Data:
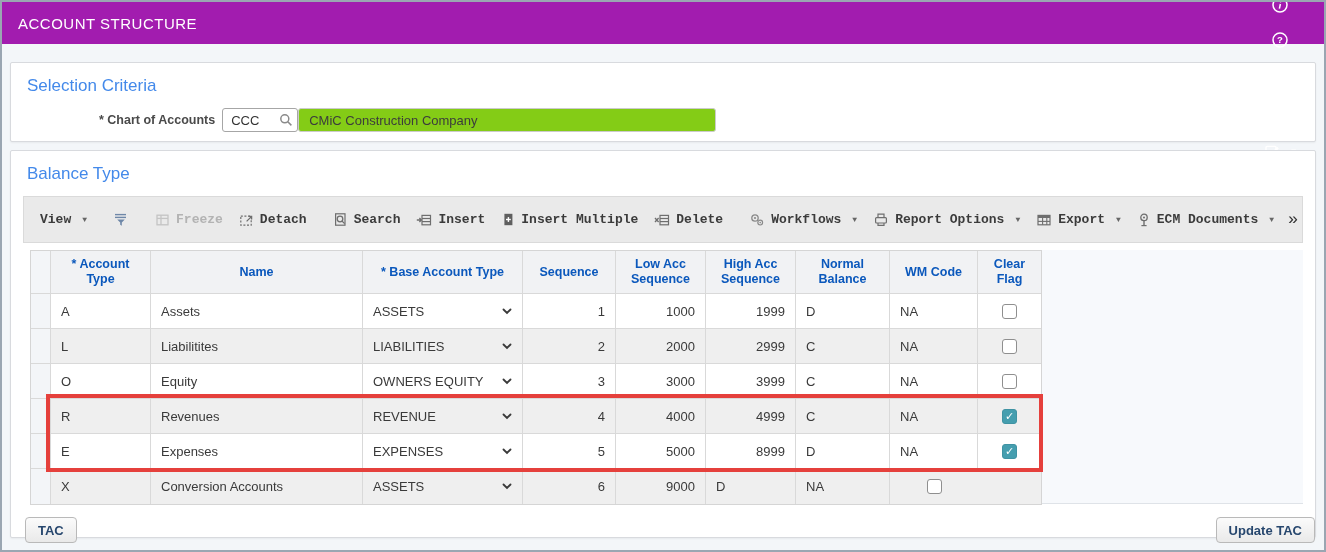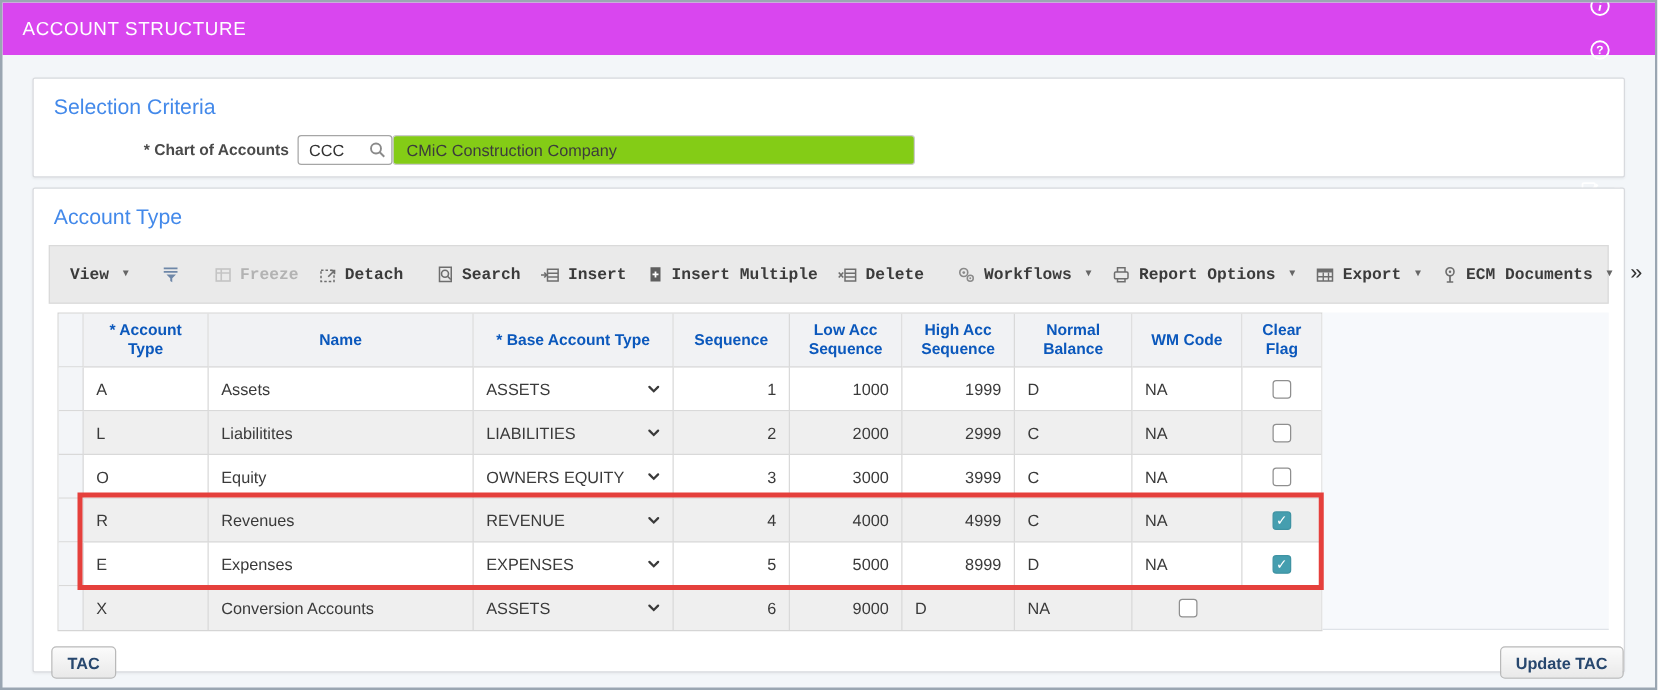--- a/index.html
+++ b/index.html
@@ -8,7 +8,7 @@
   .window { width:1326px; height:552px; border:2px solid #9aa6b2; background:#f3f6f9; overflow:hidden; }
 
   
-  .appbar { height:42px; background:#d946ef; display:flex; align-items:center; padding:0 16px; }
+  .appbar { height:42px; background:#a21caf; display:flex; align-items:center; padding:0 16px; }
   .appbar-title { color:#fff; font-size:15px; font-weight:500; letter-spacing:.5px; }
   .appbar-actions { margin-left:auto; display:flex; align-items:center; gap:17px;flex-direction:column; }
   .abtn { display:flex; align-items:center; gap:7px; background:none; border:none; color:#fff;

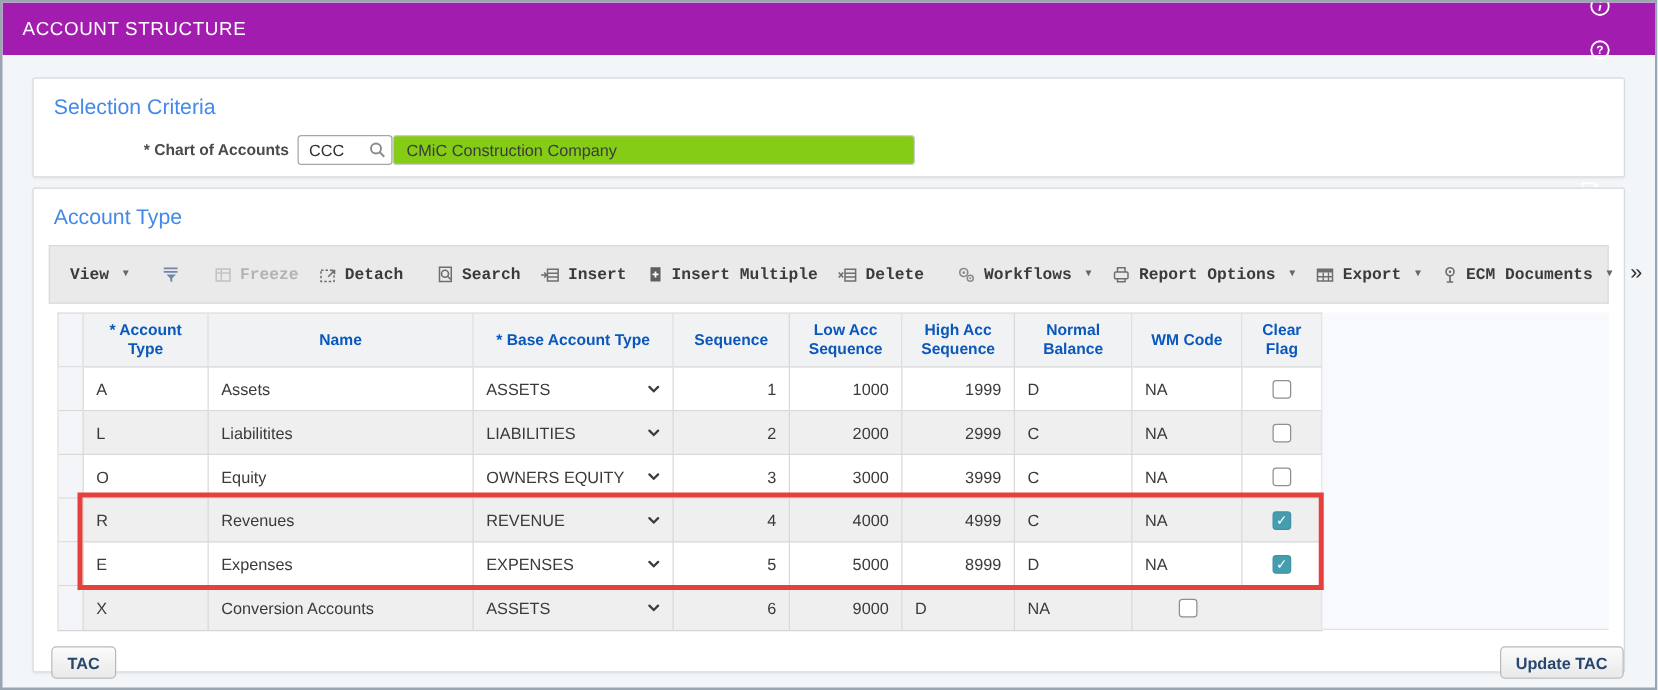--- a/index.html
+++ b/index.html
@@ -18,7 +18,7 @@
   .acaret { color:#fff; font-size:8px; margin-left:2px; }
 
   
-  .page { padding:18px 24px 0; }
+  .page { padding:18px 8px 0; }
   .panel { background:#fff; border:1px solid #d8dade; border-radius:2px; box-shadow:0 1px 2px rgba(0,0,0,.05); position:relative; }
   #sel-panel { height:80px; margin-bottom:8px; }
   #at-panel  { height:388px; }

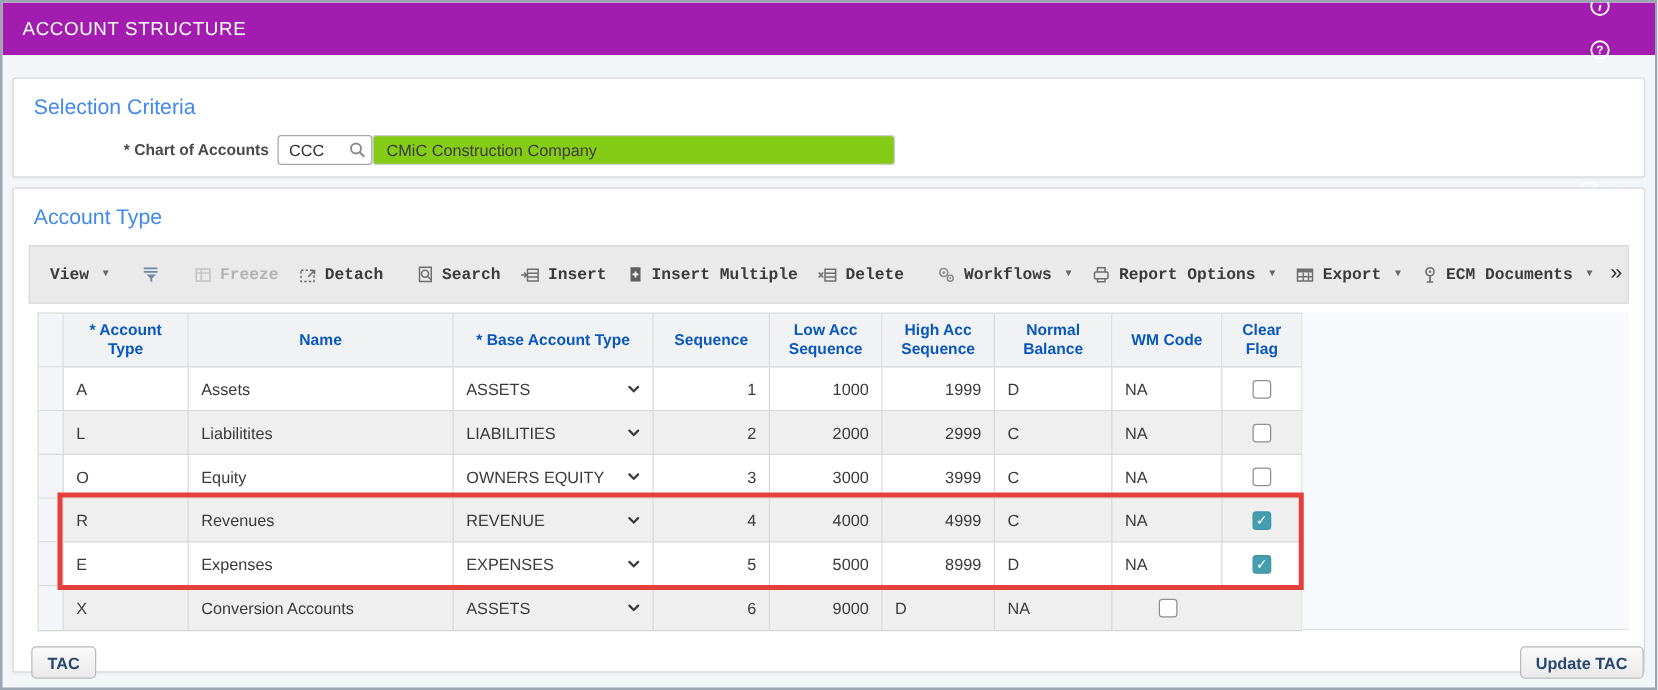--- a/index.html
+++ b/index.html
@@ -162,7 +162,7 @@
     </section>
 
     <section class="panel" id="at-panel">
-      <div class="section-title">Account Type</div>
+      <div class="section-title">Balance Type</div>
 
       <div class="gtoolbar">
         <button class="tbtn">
* * *
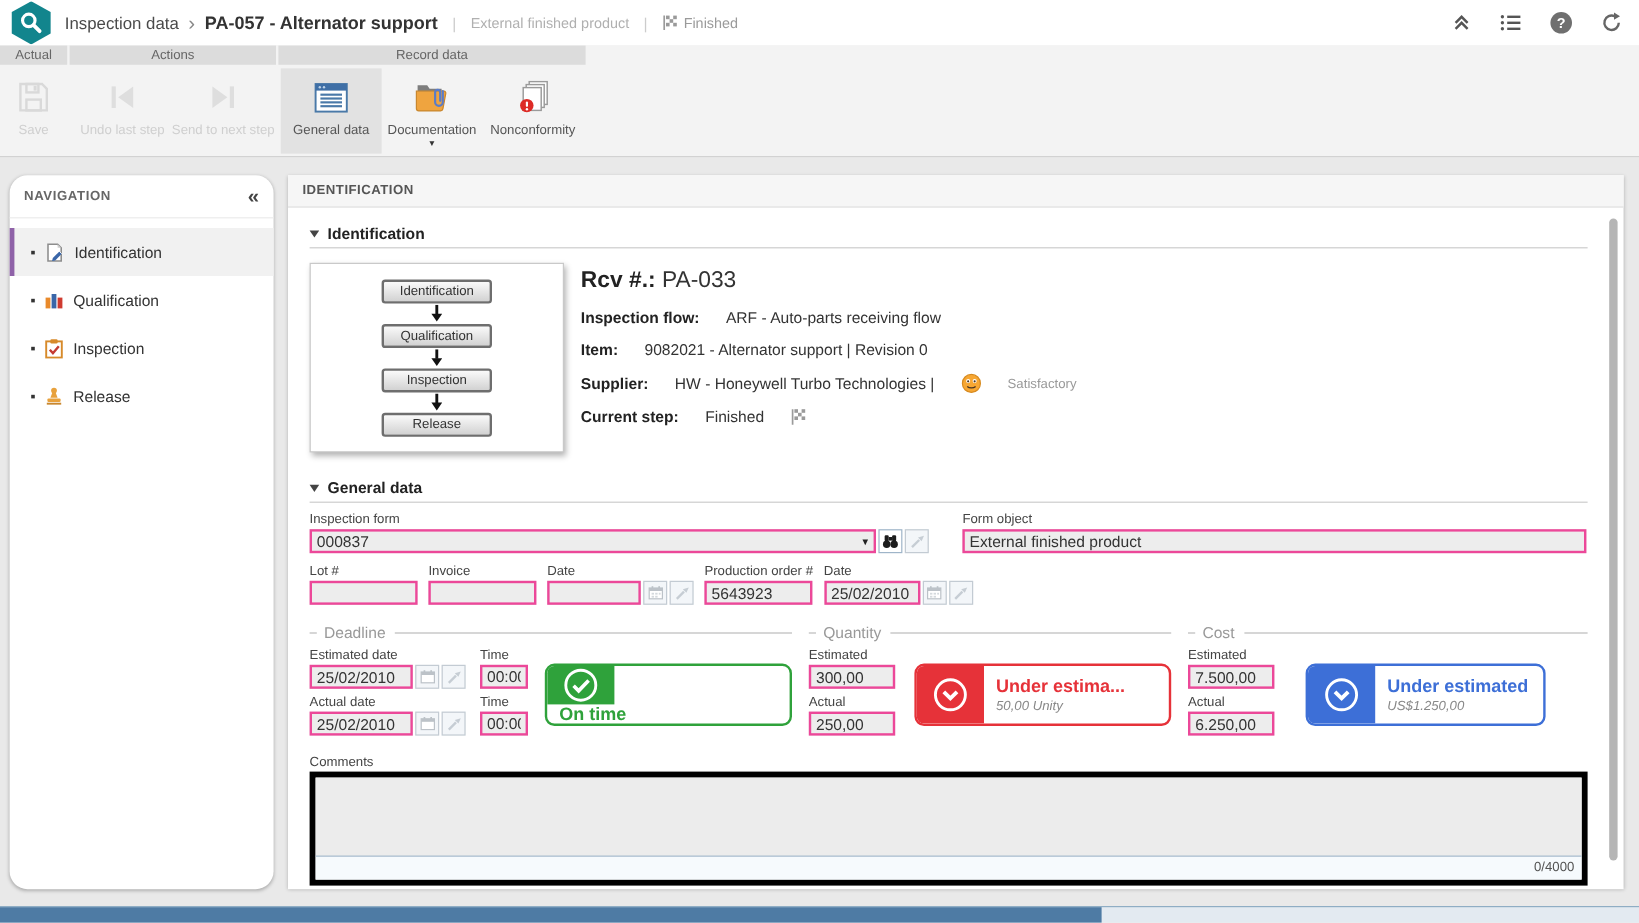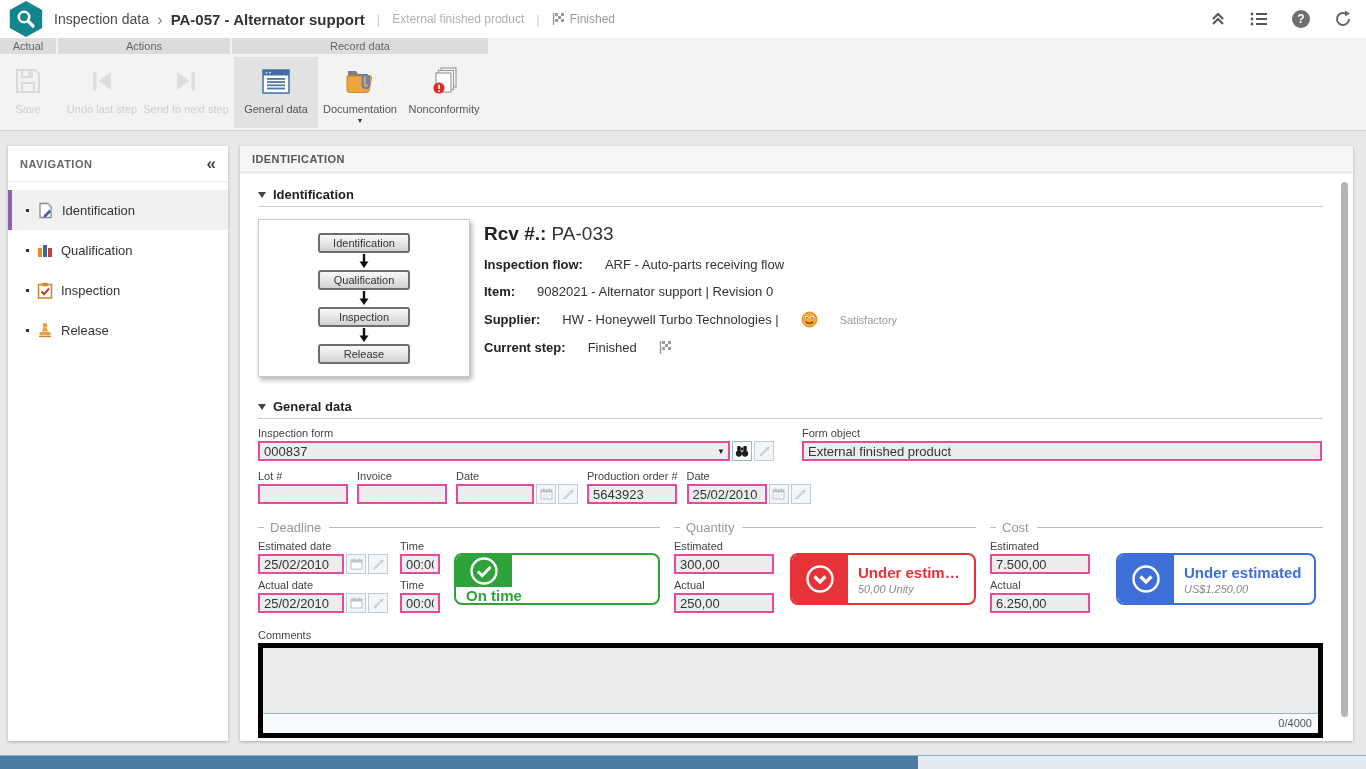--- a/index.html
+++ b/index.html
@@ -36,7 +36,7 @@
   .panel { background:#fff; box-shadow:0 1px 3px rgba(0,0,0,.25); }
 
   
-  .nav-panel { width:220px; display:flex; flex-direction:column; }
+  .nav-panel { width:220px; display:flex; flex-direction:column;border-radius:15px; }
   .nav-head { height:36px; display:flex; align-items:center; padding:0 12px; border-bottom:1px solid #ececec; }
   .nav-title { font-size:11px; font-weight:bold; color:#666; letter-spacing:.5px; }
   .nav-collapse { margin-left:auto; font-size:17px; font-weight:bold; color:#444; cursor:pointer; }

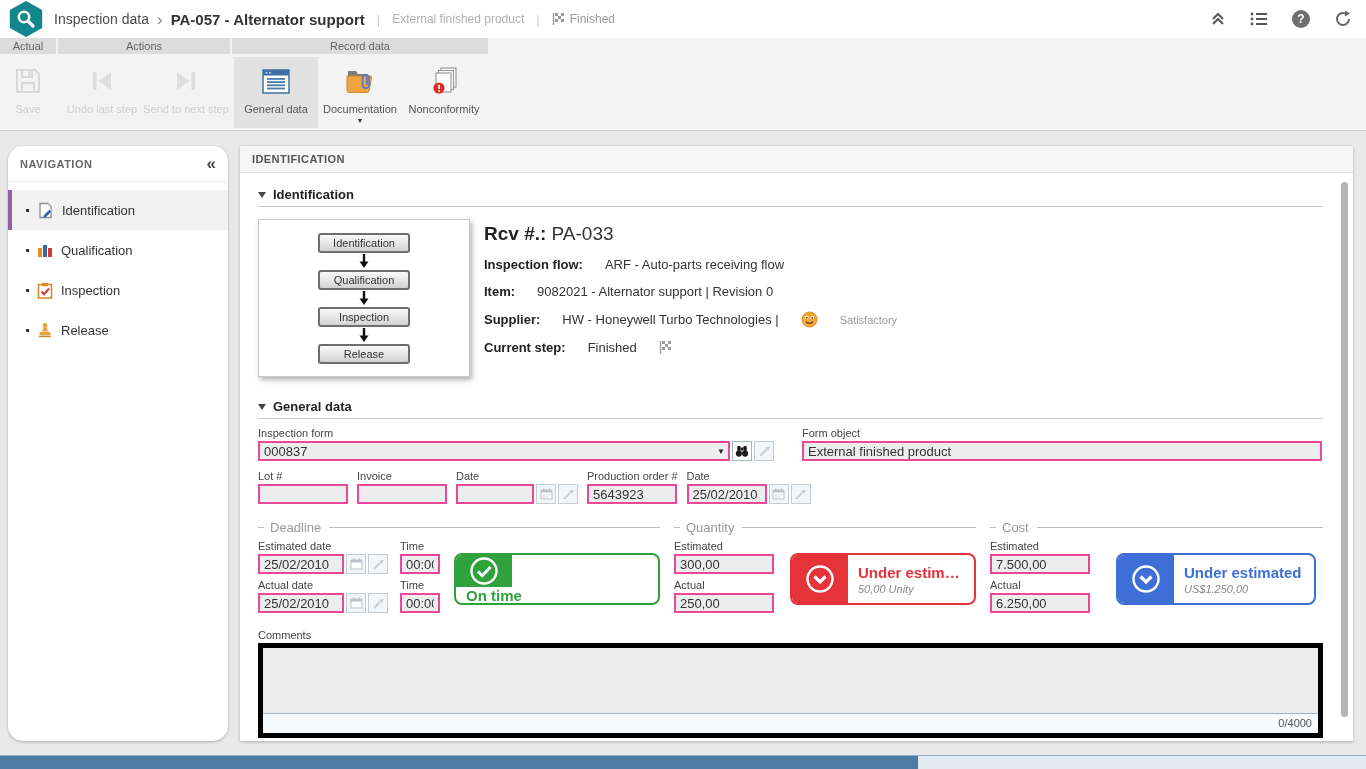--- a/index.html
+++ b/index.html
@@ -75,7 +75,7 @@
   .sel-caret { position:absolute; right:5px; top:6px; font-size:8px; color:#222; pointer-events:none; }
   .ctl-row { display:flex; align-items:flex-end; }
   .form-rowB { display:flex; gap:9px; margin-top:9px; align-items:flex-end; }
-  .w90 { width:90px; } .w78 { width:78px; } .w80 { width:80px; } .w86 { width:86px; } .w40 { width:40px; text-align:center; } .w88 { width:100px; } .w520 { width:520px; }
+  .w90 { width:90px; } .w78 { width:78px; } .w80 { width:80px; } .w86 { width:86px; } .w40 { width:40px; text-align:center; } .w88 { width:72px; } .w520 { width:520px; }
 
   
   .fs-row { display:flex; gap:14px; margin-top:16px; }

Task description:
Return every line of the data above in which "appbar" appears.

Final answer:
-  .appbar { height:42px; background:#d946ef; display:flex; align-items:center; padding:0 16px; }
+  .appbar { height:42px; background:#a21caf; display:flex; align-items:center; padding:0 16px; }
   .appbar-title { color:#fff; font-size:15px; font-weight:500; letter-spacing:.5px; }
   .appbar-actions { margin-left:auto; display:flex; align-items:center; gap:17px;flex-direction:column; }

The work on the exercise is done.